In case-based learning, both construction of cases and instructors’ skill are important [21, 22]. The clinical cases were regarded as a key element that would be helpful in developing the clinical skills of students and in compensating the lack of clinical exposure in the undergraduate orthodontic curriculum. The cases we selected were multifaceted and supposed to reflect typical clinical scenarios. It should be noted that cases were not given with the objective of supporting factual information but rather with a purpose to promote independent learning, clinical problem solving as well as decision making by using knowledge from class. In this study, after the end of the course the students commented favorably upon improvement in the aspects of problem lists, diagnosis and treatment planning. Instructors were supposed to facilitate students’ discussion, guide their clinical reasoning method, and help them to summarize key learning objectives. It is necessary to underline that after each seminar, students were encouraged to be free to inquire and investigate unfamiliar concepts. The instructors should allocate specific time to be responsible for providing uniform feedback.

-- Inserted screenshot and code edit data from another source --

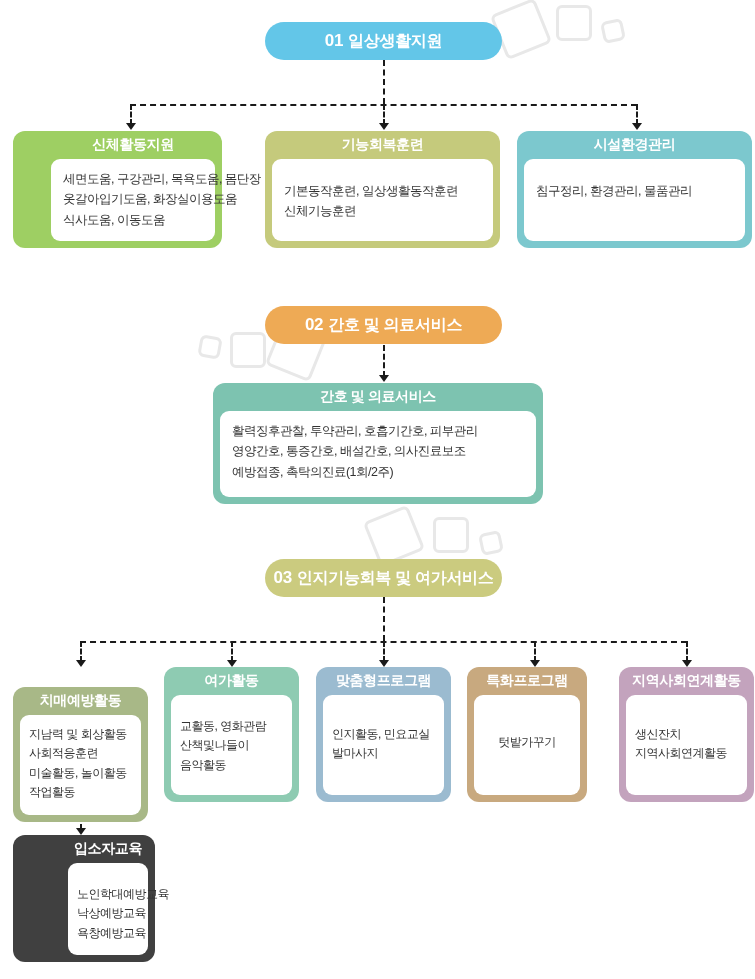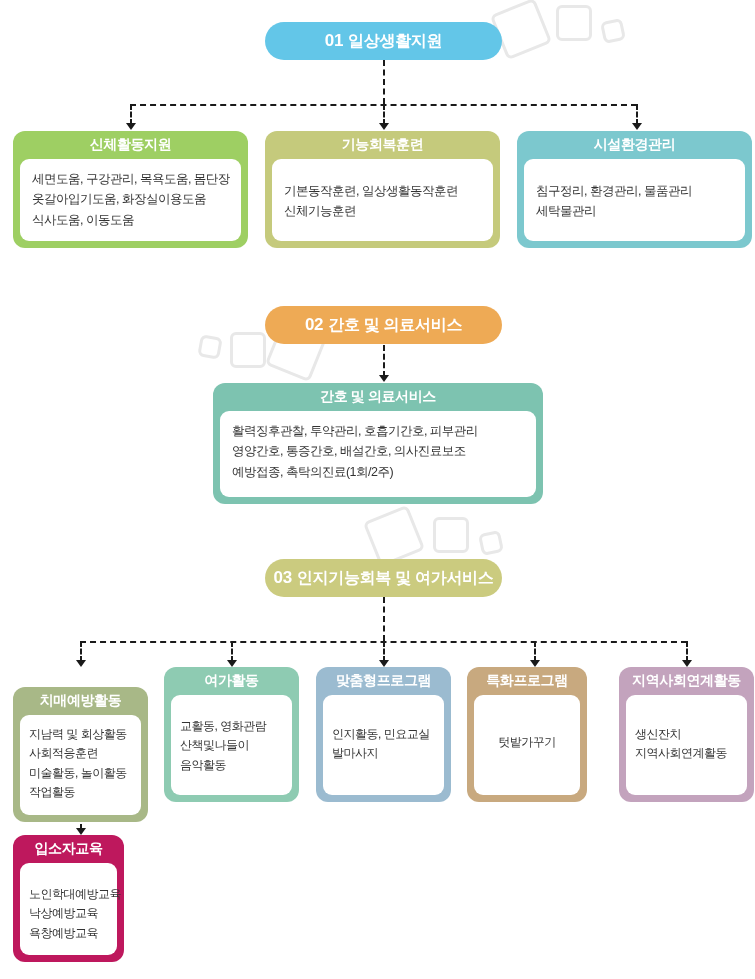"신체활동지원" div.card { padding-left: none -> 31px; width: 235px -> 209px }
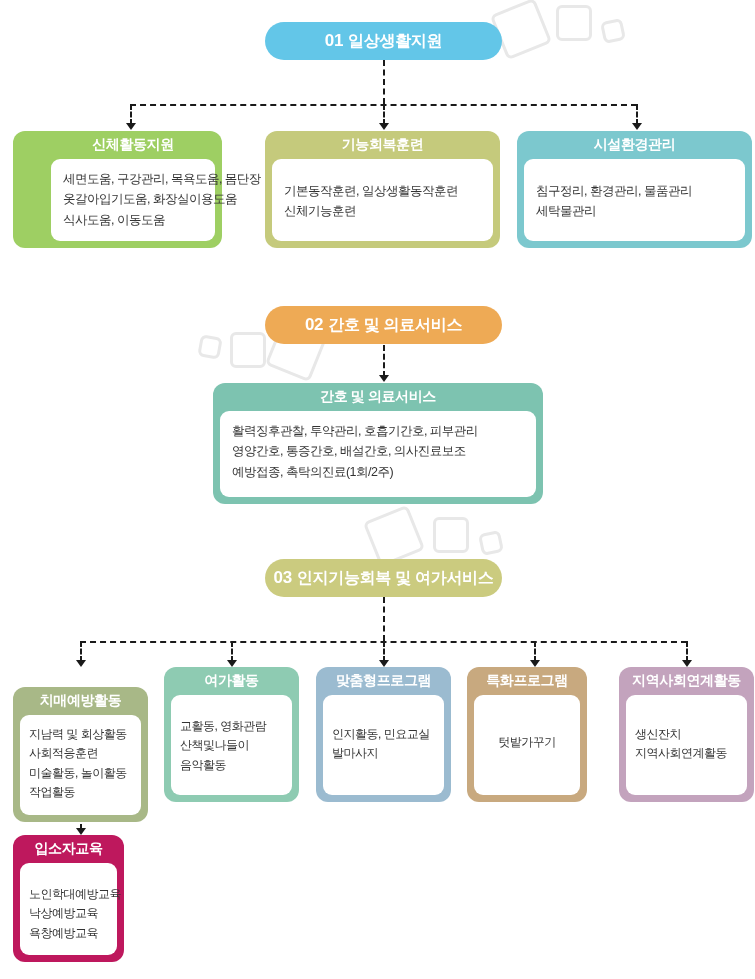"세탁물관리" div.ln { html: <div>세탁물관리</div> -> none }
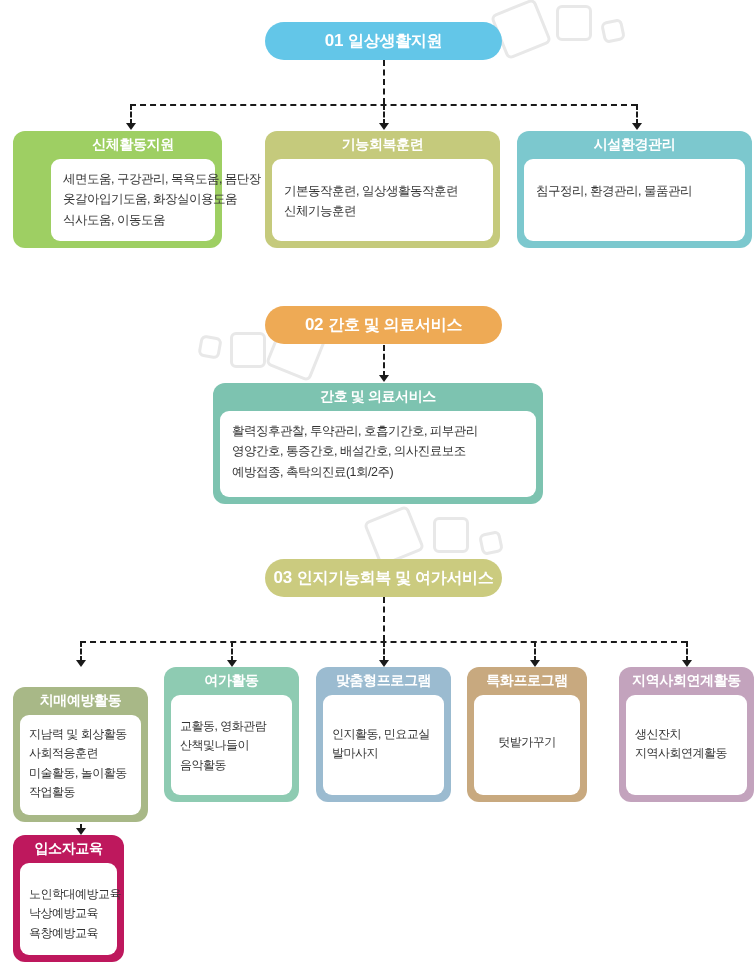"입소자교육" div.card { background: #be185d -> #404040; padding-left: none -> 48px; width: 111px -> 142px }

The current study has limitations. It relied on a relatively small sample and only one course at one dental school, which in a sense allowed for less power to aid in broad application and generalizability. The survey is helpful in measuring perception, but is insufficient for evaluating actual gaining of knowledge and skills. Maybe a more objective assessment such as actual learning as defined by examination performance is necessary for evaluation.


This report introduced the redesign of an orthodontic course previously delivered in a traditional lecture format into a case-based and student-centered learning format that focuses on improving students’ ability in clinical problem-solving and decision making skills. It was our initial attempt of adopting new teaching concept as a curriculum innovation in orthodontics. Our pilot investigation indicated that CBL is worthy of wide use and could be applied in multilevel dental education to develop the dental student's knowledge and skill in comprehensive patient evaluation and diagnosis in preparation for treatment planning.


The authors confirm that this article content has no conflict of interest.


The authors would like to acknowledge all faculty members in Department of Orthodontics, School of Stomatology, Fourth Military Medical University who participated in the implementation of case-based learning.